In total governments have committed a financial aid of US$123 billion to airlines. Out of this, US$67 billion will have to be repaid. The balance is made up of wage subsidies (US$34.8 billion), equity financing (US$11.5 billion), and tax relief/subsidies (US$9.7 billion). “This is vital for airlines which will burn through an estimated US$60 billion of cash in the second quarter of 2020 alone.”

Alexandre de Juniac, IATA’s director general and chief executive officer said, “Government aid is helping to keep the industry afloat. The next challenge will be preventing airlines from sinking under the burden of debt that the aid is creating.”

“Over half the relief provided by governments creates new liabilities. Less than 10 per cent will add to airline equity. It changes the financial picture of the industry completely. Paying off the debt owed governments and private lenders will mean that the crisis will last a lot longer than the time it takes for passenger demand to recover,” added de Juniac.

Many countries are offering support, although there are still large gaps in the financial aid needed to help the airlines to survive the crisis.

The US government has CARES Act in place for financial aid to North American carriers followed by Europe with assistance at 15 per cent of 2019 annual revenues and Asia-Pacific at 10 per cent. However, in Africa, the middle east and Latin America average aid is around one per cent of 2019 revenues.

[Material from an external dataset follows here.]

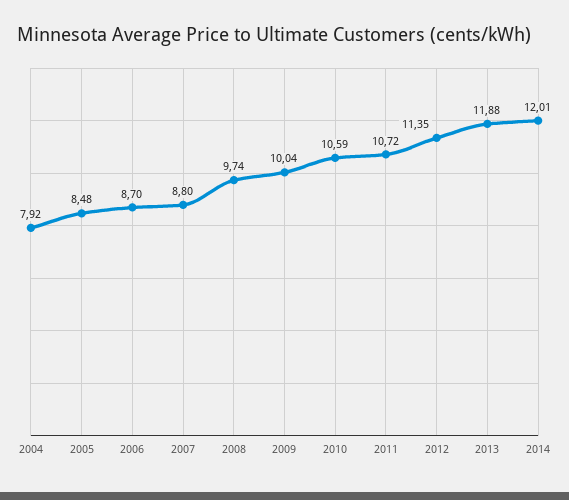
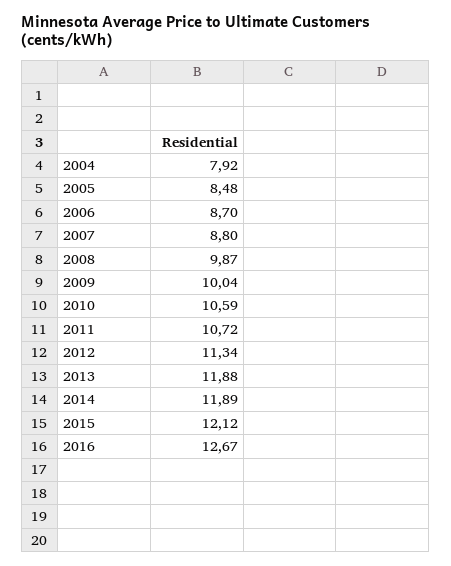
2008: 9.74 -> 9.87
2012: 11.35 -> 11.34
2014: 12.01 -> 11.89
2015: none -> 12.12
2016: none -> 12.67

Adding to this, the IATA chief said, “Many governments have stepped up with financial aid packages that provide a bridge over this most difficult situation, including cash to avoid bankruptcies.

“Where governments have not responded fast enough or with limited funds, we have seen bankruptcies. Examples include Australia, Italy, Thailand, Turkey, and the UK.”

IATA believes that the kind of financial support provided will influence the speed and strength of the airline industry recovery.

At one of the recent media briefings for Covid-19,  de Juniac also asked the countries to not politicise quarantine measures. This comes after France, in response to the UK’s decision of 14-day quarantine for arrivals, announced that all UK visitors to the country will have to quarantine for 14 days.